Однажды, на третьем свидании, она встала в столб лунного света, проникавшего в дверную щель, и молча разделась перед ним. Он завороженно смотрел, как она скидывает грубое платье и, босоногая, стоит в одной льняной рубашке. Чуть встряхнув головой, она рассыпала по плечам темные волосы. Затем стянула рубашку, медленно обнажив полные бледные груди. Рубашка упала на пол, а Мэри шагнула вперед и, обнаженная, повернулась к нему. У него перехватило дыхание.
Все это было откровением: прикосновения, запах ее плоти по мере того, как он без стыда изучал ее тело. В первые дни, когда они бывали в разлуке, ее присутствие вступало в его сознание, как дух, но вскоре он обнаружил, что воображение цепляется за плоть. Он напрягался от желания и похоти, когда размышлял о каком-нибудь новом способе подхода и обладания ею.
Но дело было в большем: теперь, когда он вступил в этот новый мир, ему хотелось познать все: ее физическое присутствие, ее жизнь, ее образ мышления. «Боже, – думал он, – я познал Божью вселенную, но пропустил все Его творения». Адам не испытывал вины, и то было престранно. Он был слишком честен, чтобы обманываться на сей счет. Он гордился собой. Даже опасность только усиливала его гордость и возбуждение. «Бог свидетель, – размышлял он, – я в жизни не делал ничего рискованного».
А как быть с угрозой его бессмертной душе? Порой, когда он находился в ней, целиком и полностью отдавшись страсти, ему чудилось, будто он оказался в другом ландшафте, настолько же простом, насколько полном отголосков Божественного присутствия, как было в древней пустыне до рождения идеи целибата. И в такие минуты, какие бы обеты он ни принял, брату Адаму казалось, что он обрел, а не потерял свою бессмертную душу.

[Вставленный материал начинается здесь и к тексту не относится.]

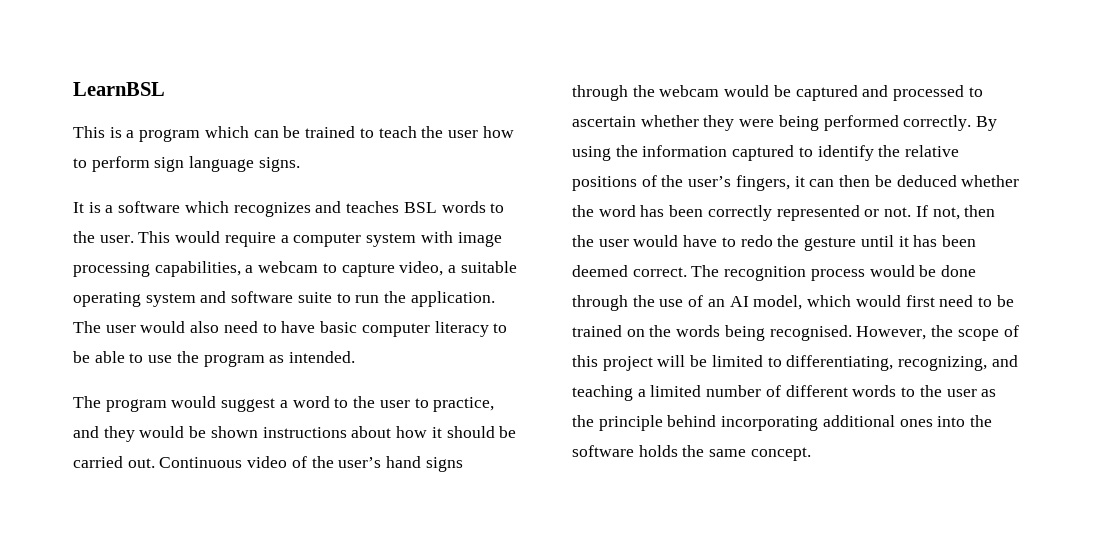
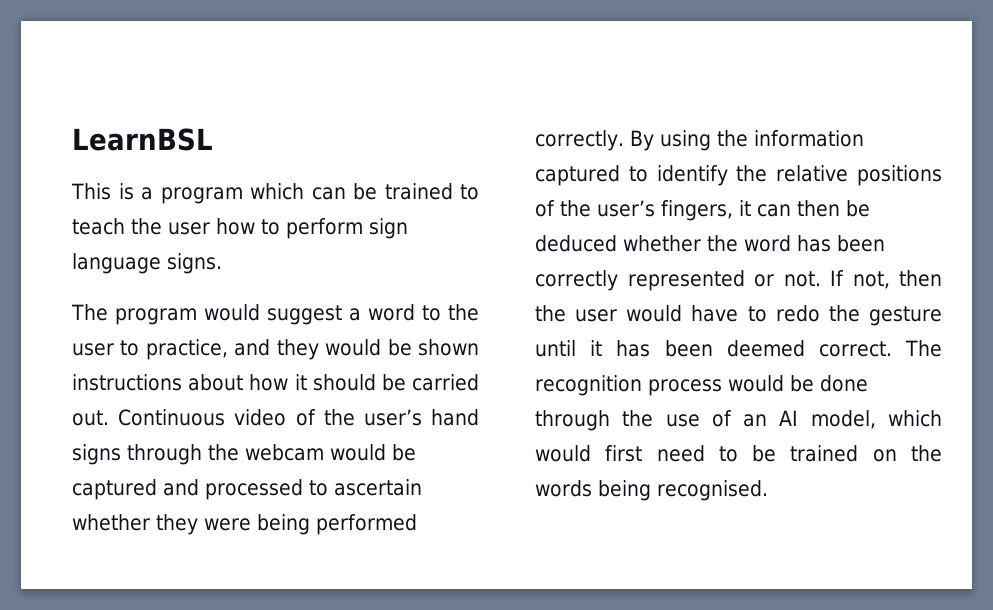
- It is a software which recognizes and teaches BSL words to the user. This would require a computer system with image processing capabilities, a webcam to capture video, a suitable operating system and software suite to run the application. The user would also need to have basic computer literacy to be able to use the program as intended.
- However, the scope of this project will be limited to differentiating, recognizing, and teaching a limited number of different words to the user as the principle behind incorporating additional ones into the software holds the same concept.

Сколь долго это продлится? Он не знал. Фурзи заглядывал домой лишь ненадолго. Похоже, ему не хотелось там находиться, и было довольно легко обеспечить его занятость на фермах. Адам уже подумал о поручениях, которые займут крестьянина до конца сентября. Что до его собственных отлучек, то объяснить их было просто. Много ночей он проводил в аббатстве, но если как-нибудь вечером бросал, что уезжает с одной фермы, чтобы посетить другую, то это никого не настораживало. А приор был только рад думать об Адаме, вынужденном ночевать вне стен аббатства. Так что все могло затянуться до осени. Что будет дальше, он не имел представления.